The argument is principled to the extent of requiring consistency. If you want principle, as in the case of some theoretical form of government, it's a waste of time, as it does not exist.
I don't really know why I bother even pointing out the inconsistency (no, I am not looking for a "foolish consistency - where's that from?) of privacy being broken for a particular situation, as it is by government. The idea is so that people who might wish to write to lawmakers, or whatever input they may have, may make the law more honest. I think that's the best we can hope for in any kind of organized society. If people enjoy being jerked around, whether by a government self appointed master, or a corporate boss, why waste the time trying to enlighten them?
Perhaps I should just stick to my usual way of doing things (though more cranky as I get older). I carry in malls or wherever I feel it's potentially needed. I don't care about California law, or New York law or New Jersey (in particular) law. As long as the savages can attack my wife and myself, and the cops are nowhere around, I shall carry. Concealed is concealed. I do not commit crimes or bother anyone, and I refuse to be bothered. If someone just wants to shake me down, have at it. There is no reason for them to do that other than a desire to bully someone. When they have a size 13 buried deep in their crotch (that's just for starters) they may wonder about their choice of victim. If a criminal atacks me, and there is a cop around, I won't have to do anything, as the cop will take care of it. If there is no cop around, I will, and won't have to worry about a cop bothering me. If there is a cop, and he/she/it does not do anything and allows me to be attacked, and I do somethihng about, and then the cop jumps in for a technicality bust, the cop can join the criminal. Hows that for a free society? Doesn't sound pleasant if it's not one sided for the ruler does it?
Oh, by the way, you said one should not be able to sue. Again, apples and oranges. In a libertarian society, no. But, in the real world I'll bet the lawyers don't even like the "safe work place" wording as the words do carry an implicit warranty. Again, real world. I suppose a contract can cover it, but remember that "code duello?" A libertarian society is not a one sided society, and that can be a bitch.
A business already can do this. I can be fired tomorrow for no reason, as can any employee at my company & no reason given.
Aside from a union shop, that's the way it works in the real world, sir.

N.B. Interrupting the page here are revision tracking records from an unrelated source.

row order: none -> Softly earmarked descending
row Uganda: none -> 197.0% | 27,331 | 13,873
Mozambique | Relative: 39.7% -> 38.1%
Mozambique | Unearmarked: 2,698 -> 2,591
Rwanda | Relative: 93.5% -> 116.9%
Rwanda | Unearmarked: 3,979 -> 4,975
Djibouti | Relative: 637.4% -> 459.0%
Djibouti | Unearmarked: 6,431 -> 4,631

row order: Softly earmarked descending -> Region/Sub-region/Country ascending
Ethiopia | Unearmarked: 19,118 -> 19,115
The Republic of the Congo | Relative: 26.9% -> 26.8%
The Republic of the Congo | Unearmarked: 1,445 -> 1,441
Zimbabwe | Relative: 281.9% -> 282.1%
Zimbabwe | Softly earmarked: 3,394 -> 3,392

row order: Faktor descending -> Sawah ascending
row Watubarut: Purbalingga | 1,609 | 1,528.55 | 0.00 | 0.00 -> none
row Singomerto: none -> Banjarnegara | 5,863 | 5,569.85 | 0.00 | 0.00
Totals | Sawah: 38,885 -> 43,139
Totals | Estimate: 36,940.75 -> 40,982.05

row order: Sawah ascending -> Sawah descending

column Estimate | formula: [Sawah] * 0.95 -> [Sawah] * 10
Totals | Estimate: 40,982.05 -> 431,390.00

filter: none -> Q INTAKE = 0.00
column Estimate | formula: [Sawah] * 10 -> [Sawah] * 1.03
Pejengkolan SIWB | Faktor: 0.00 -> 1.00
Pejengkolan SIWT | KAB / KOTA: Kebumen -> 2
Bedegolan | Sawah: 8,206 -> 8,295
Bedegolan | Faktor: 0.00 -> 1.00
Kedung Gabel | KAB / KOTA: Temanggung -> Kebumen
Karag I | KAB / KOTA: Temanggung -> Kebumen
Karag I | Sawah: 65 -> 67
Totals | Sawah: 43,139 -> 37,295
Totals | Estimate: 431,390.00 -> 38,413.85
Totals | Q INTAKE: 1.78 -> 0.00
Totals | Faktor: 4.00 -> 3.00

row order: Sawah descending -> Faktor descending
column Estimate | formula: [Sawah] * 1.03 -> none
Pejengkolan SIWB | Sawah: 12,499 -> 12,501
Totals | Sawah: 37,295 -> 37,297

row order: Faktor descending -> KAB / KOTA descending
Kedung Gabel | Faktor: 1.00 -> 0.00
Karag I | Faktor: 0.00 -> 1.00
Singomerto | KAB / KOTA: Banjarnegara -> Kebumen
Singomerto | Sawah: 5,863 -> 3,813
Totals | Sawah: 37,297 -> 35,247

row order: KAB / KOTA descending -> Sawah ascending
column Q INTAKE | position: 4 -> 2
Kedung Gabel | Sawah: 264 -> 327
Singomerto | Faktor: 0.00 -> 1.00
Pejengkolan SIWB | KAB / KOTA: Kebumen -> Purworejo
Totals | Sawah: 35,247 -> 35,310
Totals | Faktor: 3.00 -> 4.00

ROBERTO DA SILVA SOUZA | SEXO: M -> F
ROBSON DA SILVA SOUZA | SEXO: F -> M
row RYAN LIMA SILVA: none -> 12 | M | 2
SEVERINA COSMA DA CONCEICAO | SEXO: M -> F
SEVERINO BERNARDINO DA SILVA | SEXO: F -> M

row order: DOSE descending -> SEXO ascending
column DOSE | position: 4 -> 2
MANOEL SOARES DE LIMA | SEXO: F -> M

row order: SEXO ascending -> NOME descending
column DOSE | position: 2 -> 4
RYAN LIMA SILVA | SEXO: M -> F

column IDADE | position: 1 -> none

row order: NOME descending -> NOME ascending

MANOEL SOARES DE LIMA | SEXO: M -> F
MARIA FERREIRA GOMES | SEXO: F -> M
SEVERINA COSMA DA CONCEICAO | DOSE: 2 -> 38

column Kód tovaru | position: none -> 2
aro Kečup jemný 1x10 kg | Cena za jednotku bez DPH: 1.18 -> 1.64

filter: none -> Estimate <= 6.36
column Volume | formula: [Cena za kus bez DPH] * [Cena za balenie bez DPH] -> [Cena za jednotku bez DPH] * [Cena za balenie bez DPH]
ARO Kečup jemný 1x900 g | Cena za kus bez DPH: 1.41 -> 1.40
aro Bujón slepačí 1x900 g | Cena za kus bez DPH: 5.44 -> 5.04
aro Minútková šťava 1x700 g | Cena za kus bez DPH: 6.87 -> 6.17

I am aware of that, with exceptions in many states. If the employer had no reason, he/she/it could be sued for wrongful discharge, depending on your particular state law. In the debate above, there is an attempt at libertarianism on one side, and restriction on the other. That is, do anything you wish as the business owner (personally, I have no disagreement with that, but the real world is different), but the employee has to leave himself open to anything. That's also why I went off on the hyperbole (though personally it is not) that total libertarianism is an odd beast, and it works for everyone, not just the particular rules of "Bobworld" or "Richardworld" (which would be the best, of course, because my rules are the best, etc., repeated by the total billions who all would have their own absolute kingdom).
If you fired a protected minority, I'm sure you know you had better have a good reason. We're talking reality here. And, that is the whole basis of my argument: what you could do in your private home, you cannot do in a business. Again, I'm not talking a small, out of the garage business, but something such as a store, shop, etc. So, the absolutism does not exist. Again, YMMV in certain states.